----- Study material
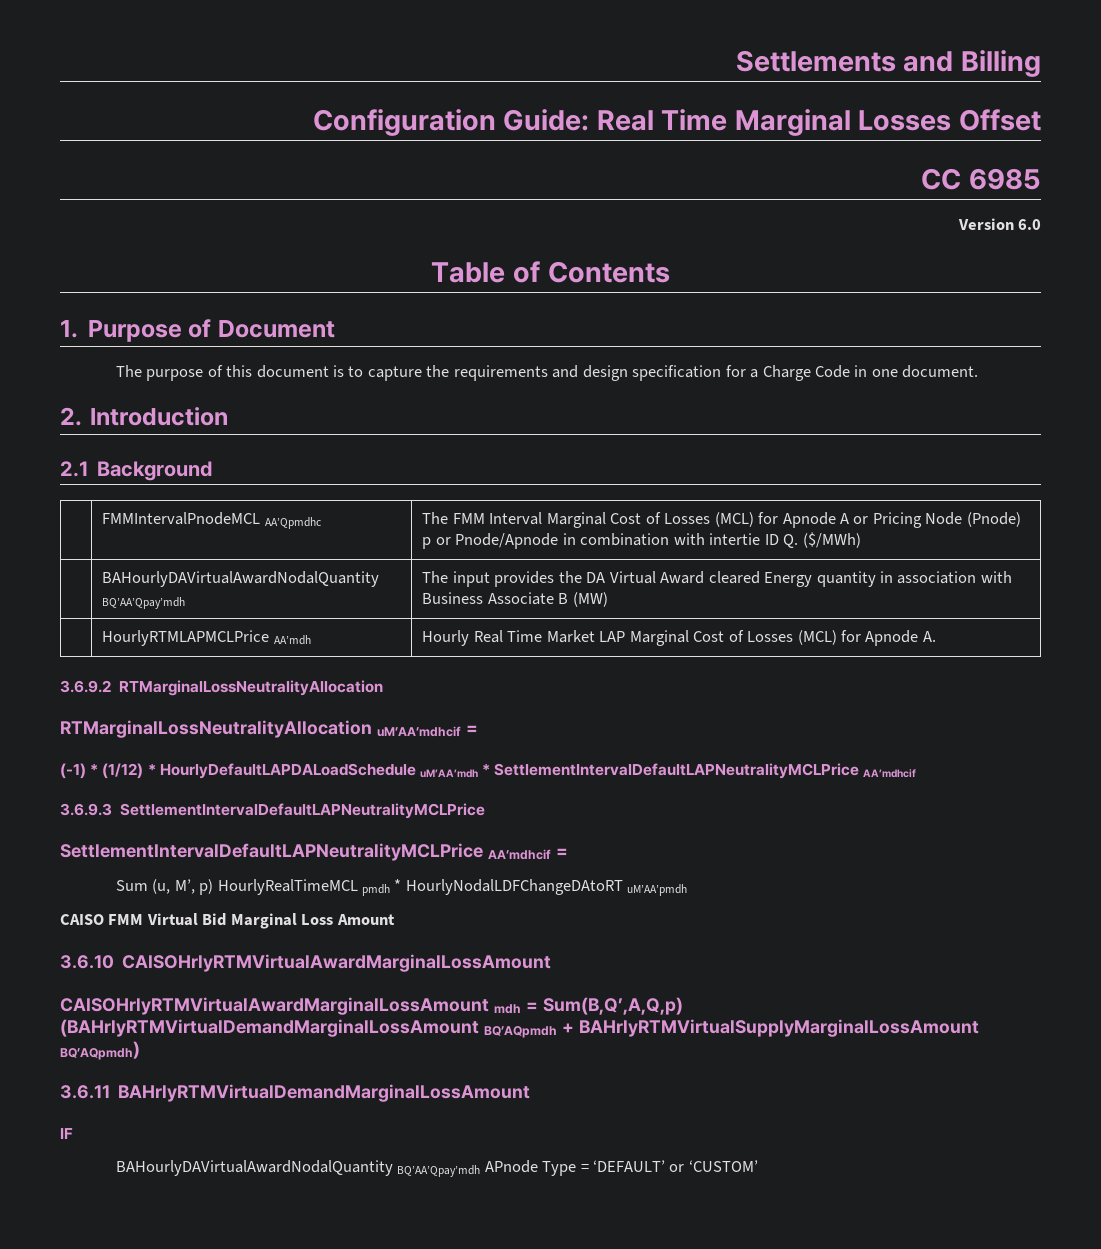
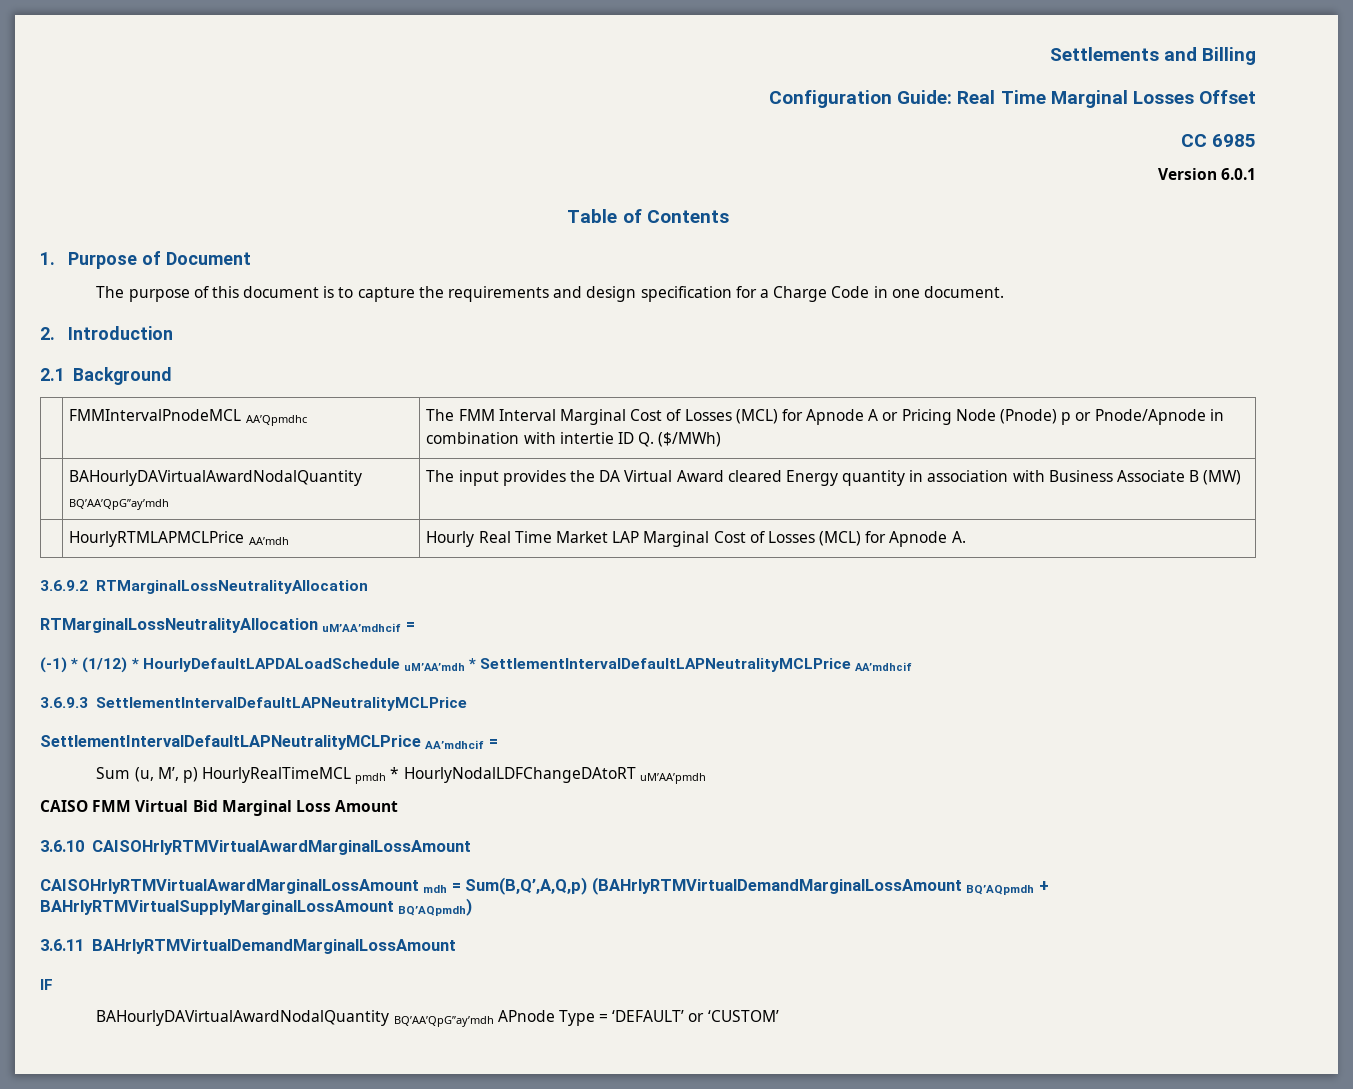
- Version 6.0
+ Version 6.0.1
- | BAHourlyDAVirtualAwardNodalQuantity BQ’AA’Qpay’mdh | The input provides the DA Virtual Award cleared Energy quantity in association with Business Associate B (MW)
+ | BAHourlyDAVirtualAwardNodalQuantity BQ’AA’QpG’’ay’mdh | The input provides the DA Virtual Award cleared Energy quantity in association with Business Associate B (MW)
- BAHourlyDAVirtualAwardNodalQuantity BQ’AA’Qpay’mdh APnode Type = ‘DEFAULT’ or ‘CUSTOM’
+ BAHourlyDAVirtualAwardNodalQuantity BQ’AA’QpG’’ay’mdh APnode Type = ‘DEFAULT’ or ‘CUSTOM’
----------
----- Study material
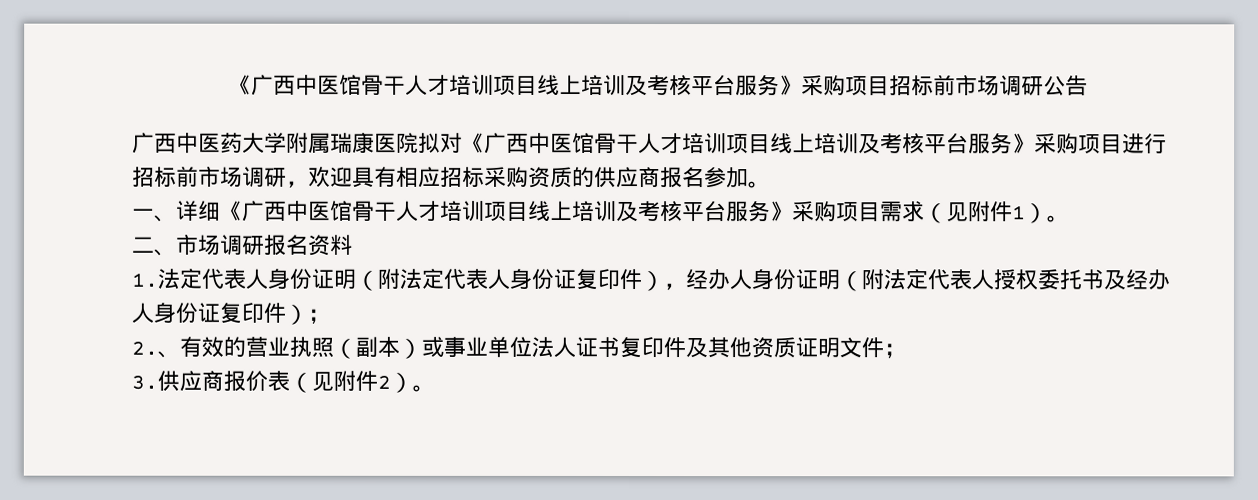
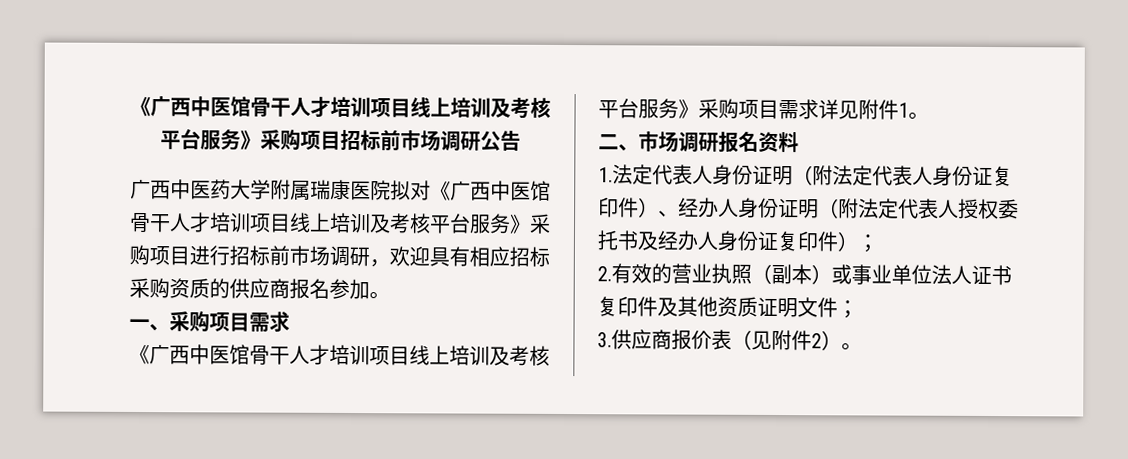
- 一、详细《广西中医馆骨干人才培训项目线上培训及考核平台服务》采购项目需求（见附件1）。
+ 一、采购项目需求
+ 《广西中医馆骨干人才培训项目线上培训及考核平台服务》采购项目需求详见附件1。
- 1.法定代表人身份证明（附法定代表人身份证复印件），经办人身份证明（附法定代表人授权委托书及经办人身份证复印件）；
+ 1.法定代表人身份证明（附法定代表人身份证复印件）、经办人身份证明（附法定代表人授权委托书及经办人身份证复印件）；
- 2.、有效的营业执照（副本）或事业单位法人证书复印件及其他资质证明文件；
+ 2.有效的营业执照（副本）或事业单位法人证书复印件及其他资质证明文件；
----------
§ **What you will do**: Lines in the data above may contain the word "APnode"; count them and give only the number.

§ **The answer**: 2